Revision comparison data
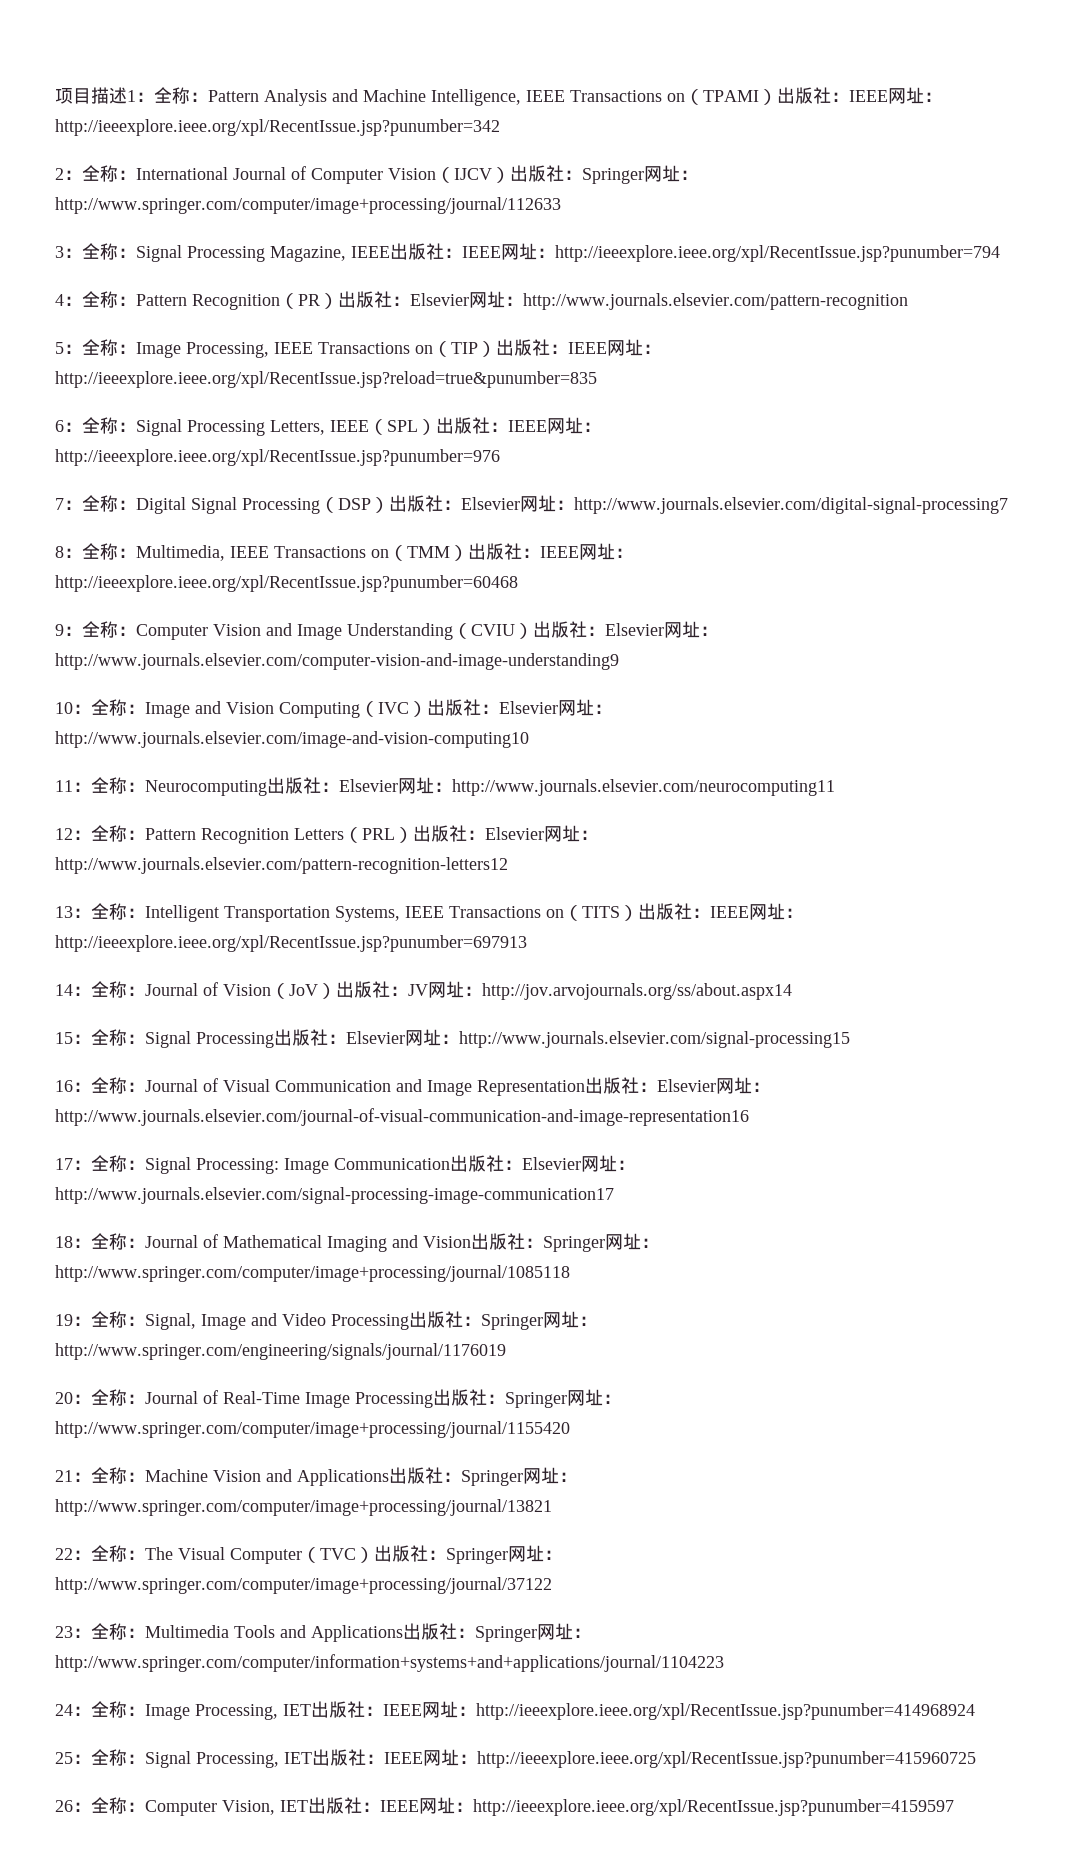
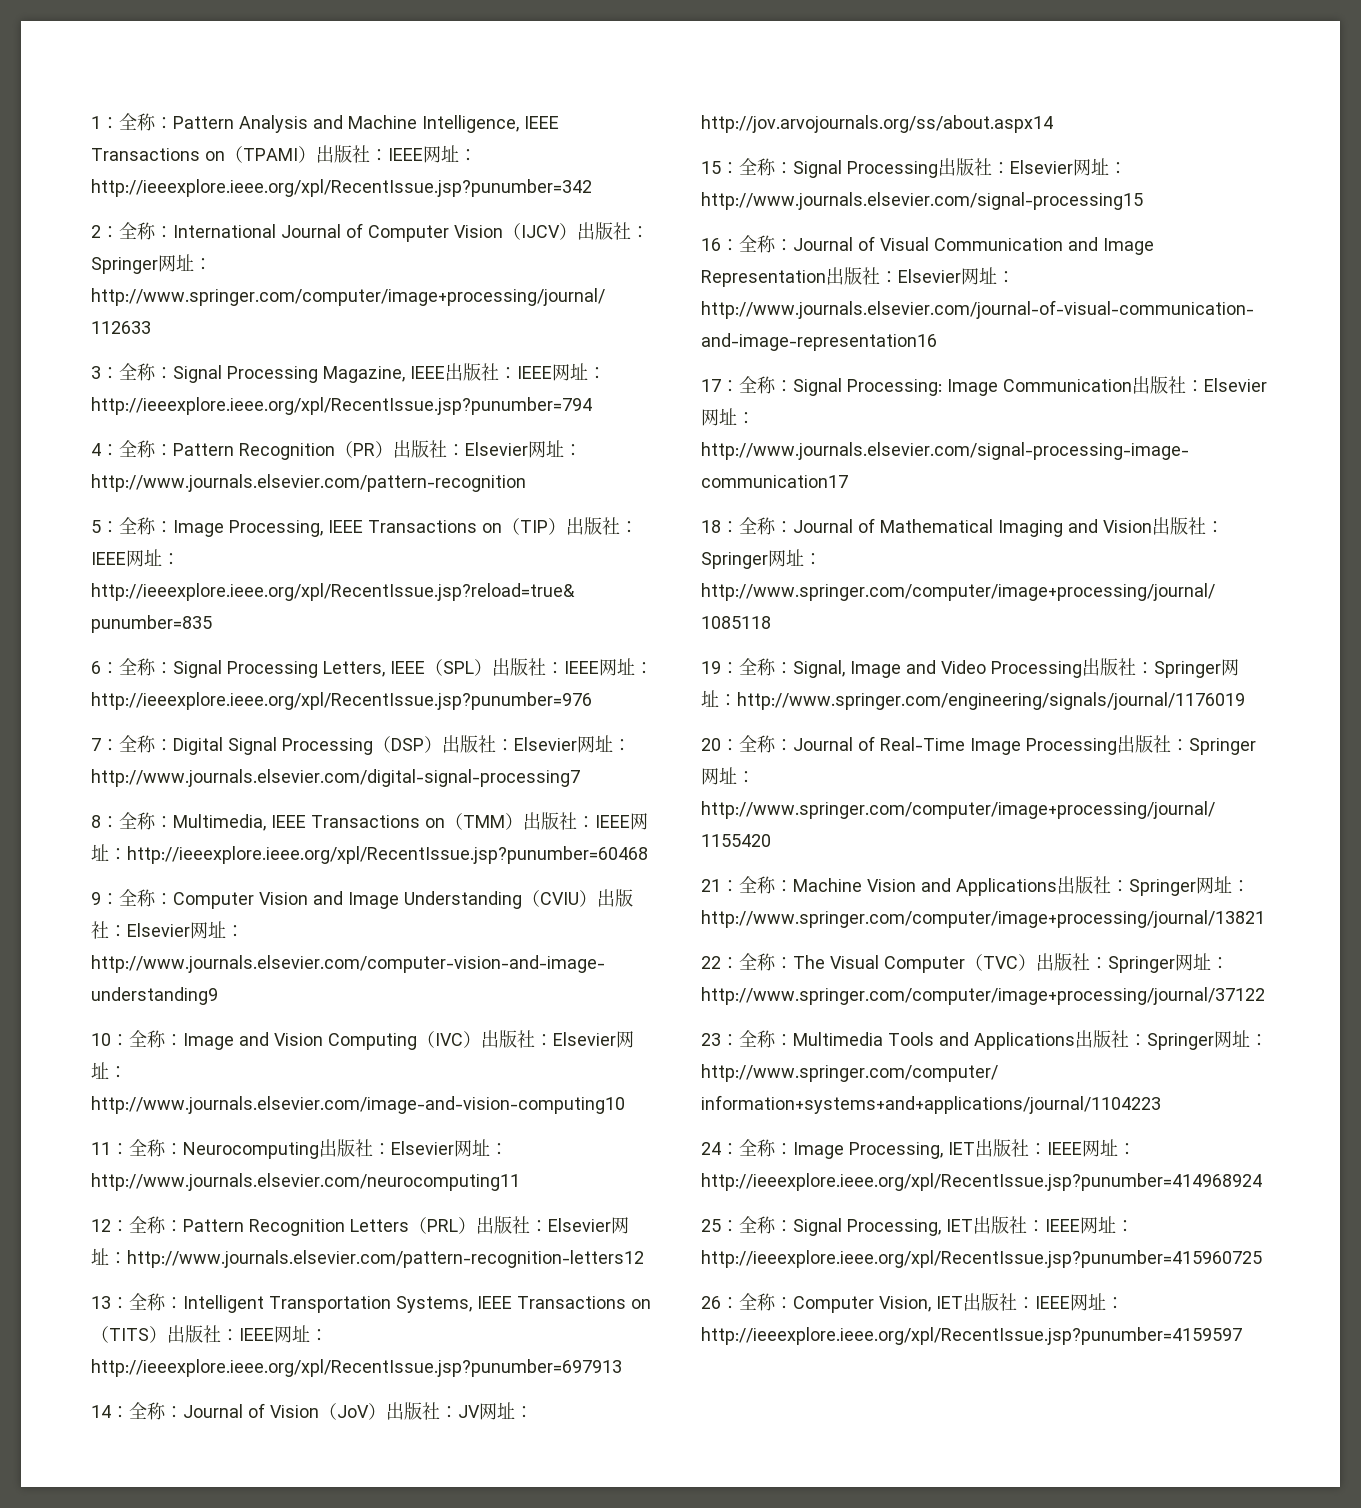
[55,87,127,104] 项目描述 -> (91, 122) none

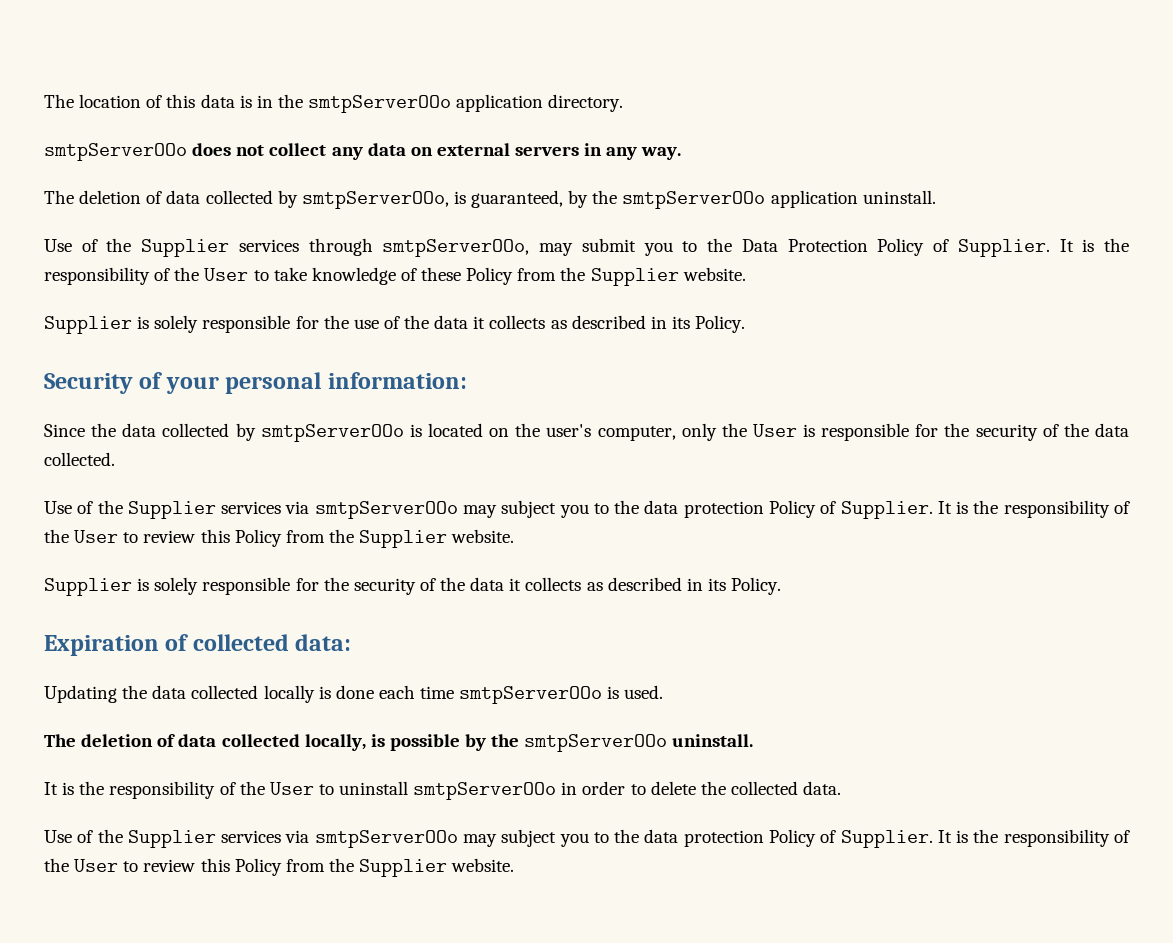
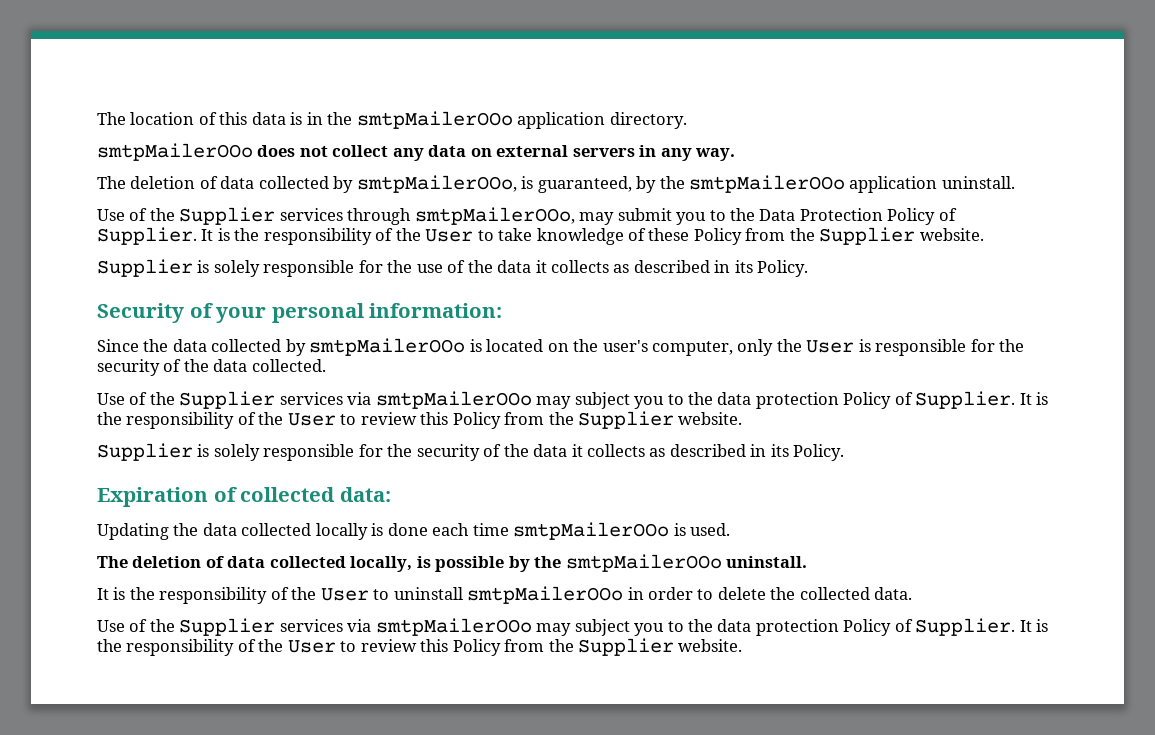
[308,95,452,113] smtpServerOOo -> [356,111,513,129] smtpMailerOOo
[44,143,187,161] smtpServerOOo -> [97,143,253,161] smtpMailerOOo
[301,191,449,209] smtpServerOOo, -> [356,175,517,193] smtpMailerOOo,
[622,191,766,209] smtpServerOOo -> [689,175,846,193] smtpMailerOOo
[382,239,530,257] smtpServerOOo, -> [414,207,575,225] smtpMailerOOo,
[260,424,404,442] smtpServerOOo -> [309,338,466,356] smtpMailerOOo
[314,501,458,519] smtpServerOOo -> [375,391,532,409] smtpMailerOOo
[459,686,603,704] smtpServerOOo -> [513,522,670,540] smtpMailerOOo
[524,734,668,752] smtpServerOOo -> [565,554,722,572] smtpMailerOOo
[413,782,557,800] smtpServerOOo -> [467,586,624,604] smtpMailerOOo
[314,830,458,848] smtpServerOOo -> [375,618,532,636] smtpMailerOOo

Task brief ::
Search the entries above for the string "smtpMailerOOo". Copy each line in which it appears.

Written response ::
[308,95,452,113] smtpServerOOo -> [356,111,513,129] smtpMailerOOo
[44,143,187,161] smtpServerOOo -> [97,143,253,161] smtpMailerOOo
[301,191,449,209] smtpServerOOo, -> [356,175,517,193] smtpMailerOOo,
[622,191,766,209] smtpServerOOo -> [689,175,846,193] smtpMailerOOo
[382,239,530,257] smtpServerOOo, -> [414,207,575,225] smtpMailerOOo,
[260,424,404,442] smtpServerOOo -> [309,338,466,356] smtpMailerOOo
[314,501,458,519] smtpServerOOo -> [375,391,532,409] smtpMailerOOo
[459,686,603,704] smtpServerOOo -> [513,522,670,540] smtpMailerOOo
[524,734,668,752] smtpServerOOo -> [565,554,722,572] smtpMailerOOo
[413,782,557,800] smtpServerOOo -> [467,586,624,604] smtpMailerOOo
[314,830,458,848] smtpServerOOo -> [375,618,532,636] smtpMailerOOo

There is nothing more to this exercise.